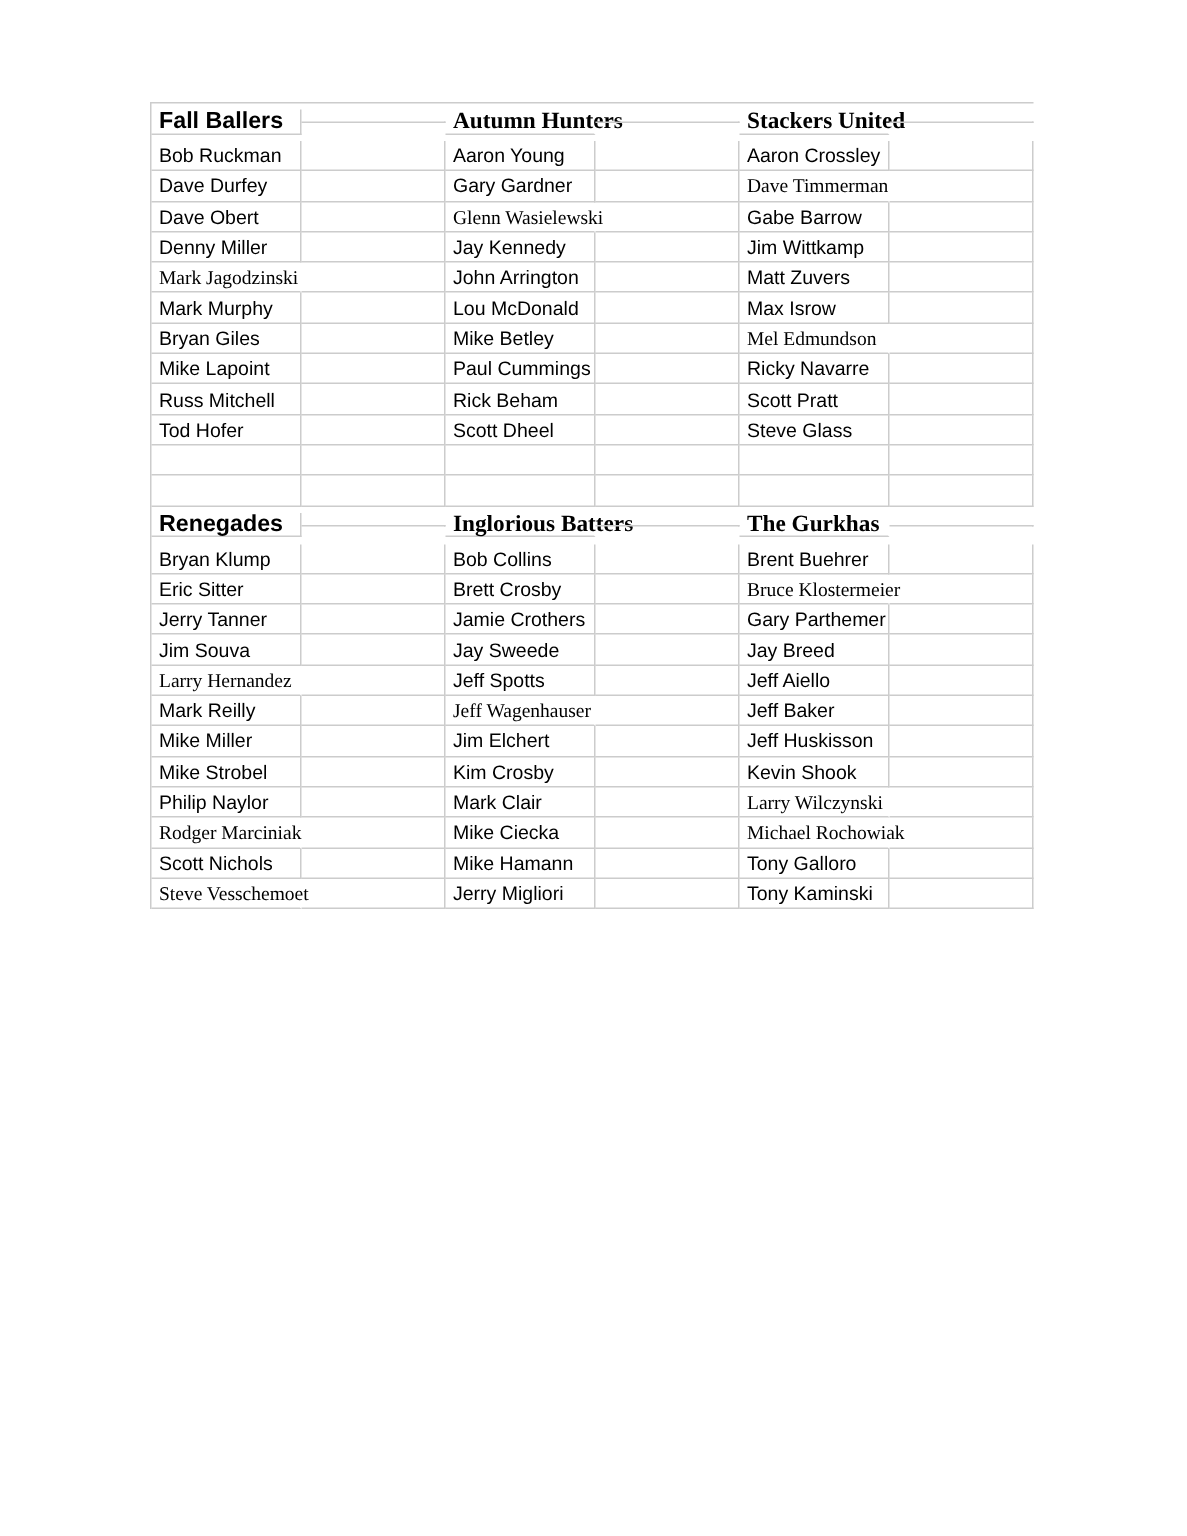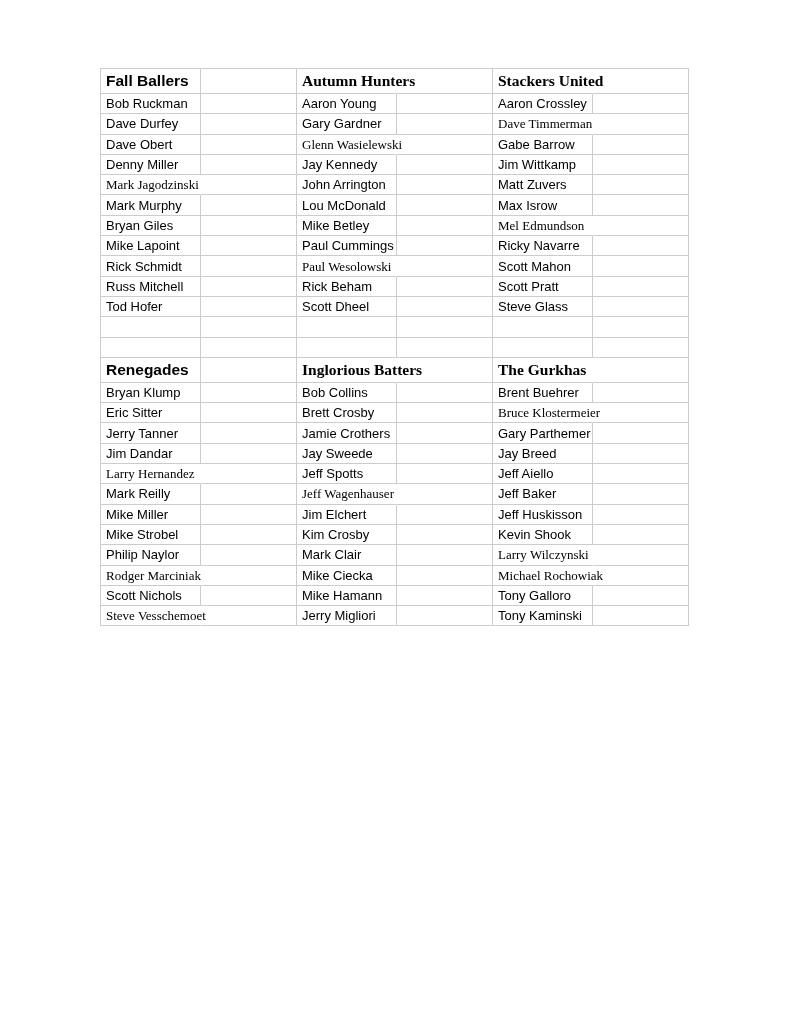--- a/index.html
+++ b/index.html
@@ -24,7 +24,7 @@
     background:var(--bg-color);
   }
   .row{ display:flex; height:20.3px; }
-  .row.header-row{ height:25px; }
+  .row.header-row{ height:25px;align-items:center; }
   .cell{
     border-right:1px solid var(--grid-color);
     border-bottom:1px solid var(--grid-color);

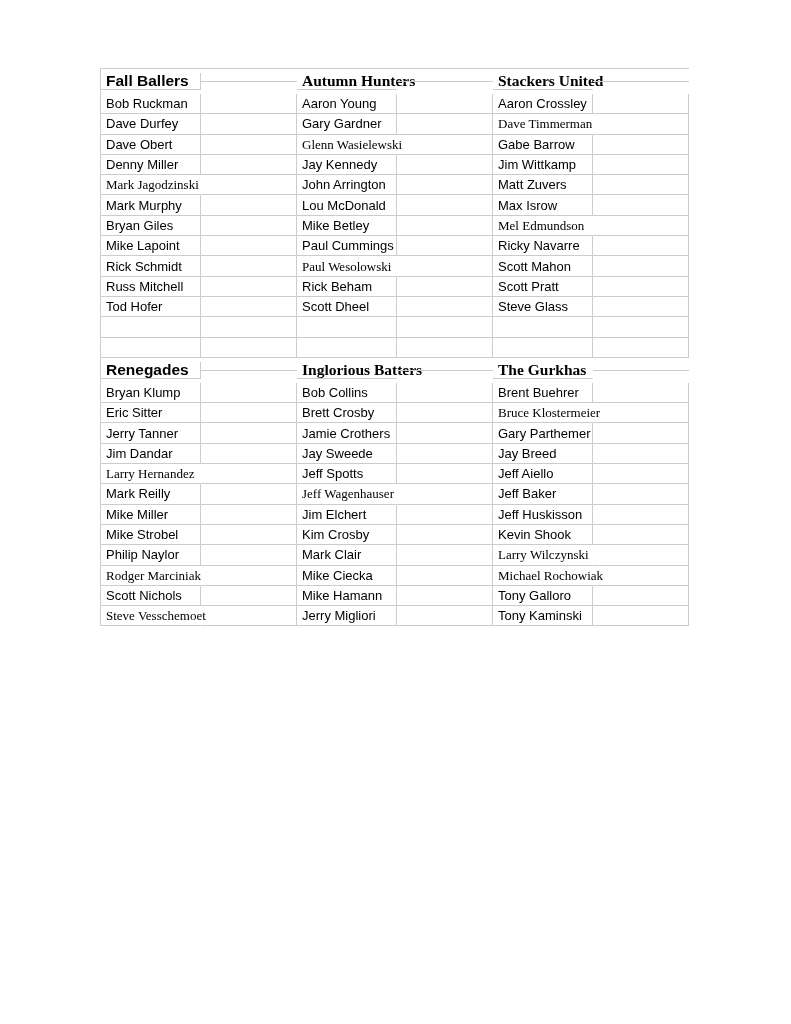--- a/index.html
+++ b/index.html
@@ -171,20 +171,6 @@
       </div>
       <div class="row body-row">
         <div class="cell name-cell">
-          <span class="txt">Rick Schmidt</span>
-        </div>
-        <div class="cell empty-cell"></div>
-        <div class="cell name-cell no-divider">
-          <span class="txt">Paul Wesolowski</span>
-        </div>
-        <div class="cell empty-cell"></div>
-        <div class="cell name-cell">
-          <span class="txt">Scott Mahon</span>
-        </div>
-        <div class="cell empty-cell"></div>
-      </div>
-      <div class="row body-row">
-        <div class="cell name-cell">
           <span class="txt">Russ Mitchell</span>
         </div>
         <div class="cell empty-cell"></div>

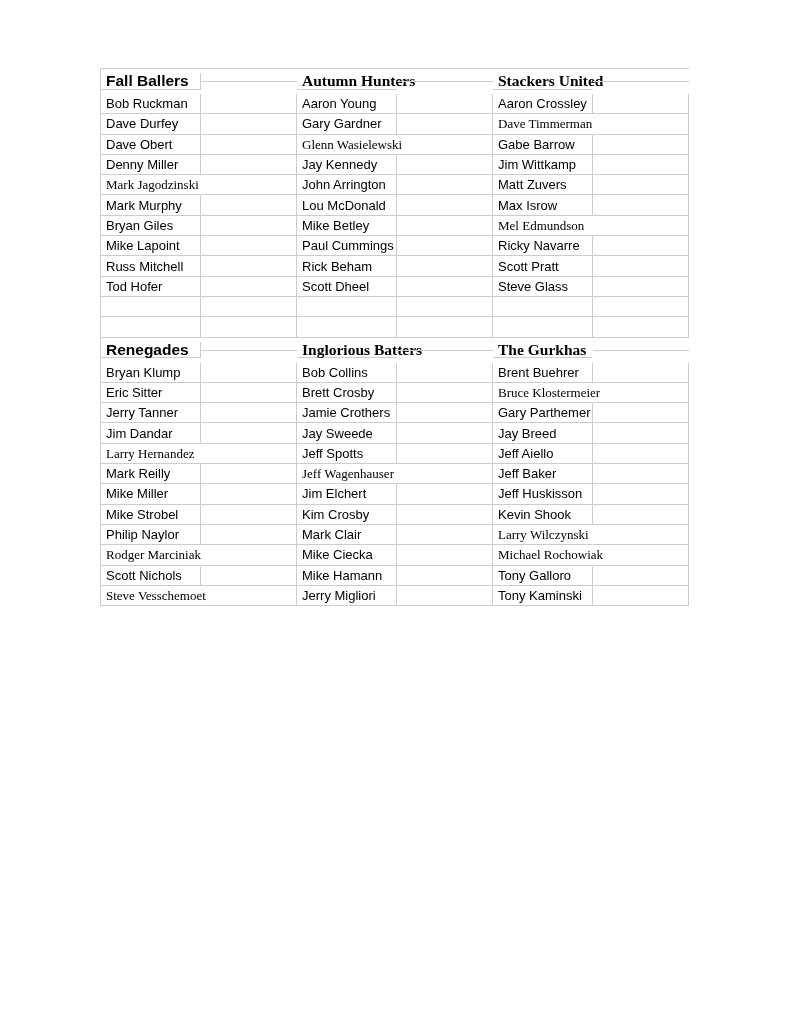--- a/index.html
+++ b/index.html
@@ -271,7 +271,7 @@
       </div>
       <div class="row body-row">
         <div class="cell name-cell">
-          <span class="txt">Jim Dandar</span>
+          <span class="txt">Jim Souva</span>
         </div>
         <div class="cell empty-cell"></div>
         <div class="cell name-cell">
---+---
TASK TO COMPLETE
All entries need repeating exactly, but without the pictures.

TASK OUTPUT
--- a/index.html
+++ b/index.html
@@ -24,7 +24,7 @@
     background:var(--bg-color);
   }
   .row{ display:flex; height:20.3px; }
-  .row.header-row{ height:25px; }
+  .row.header-row{ height:25px;align-items:center; }
   .cell{
     border-right:1px solid var(--grid-color);
     border-bottom:1px solid var(--grid-color);

--- a/index.html
+++ b/index.html
@@ -171,20 +171,6 @@
       </div>
       <div class="row body-row">
         <div class="cell name-cell">
-          <span class="txt">Rick Schmidt</span>
-        </div>
-        <div class="cell empty-cell"></div>
-        <div class="cell name-cell no-divider">
-          <span class="txt">Paul Wesolowski</span>
-        </div>
-        <div class="cell empty-cell"></div>
-        <div class="cell name-cell">
-          <span class="txt">Scott Mahon</span>
-        </div>
-        <div class="cell empty-cell"></div>
-      </div>
-      <div class="row body-row">
-        <div class="cell name-cell">
           <span class="txt">Russ Mitchell</span>
         </div>
         <div class="cell empty-cell"></div>

--- a/index.html
+++ b/index.html
@@ -271,7 +271,7 @@
       </div>
       <div class="row body-row">
         <div class="cell name-cell">
-          <span class="txt">Jim Dandar</span>
+          <span class="txt">Jim Souva</span>
         </div>
         <div class="cell empty-cell"></div>
         <div class="cell name-cell">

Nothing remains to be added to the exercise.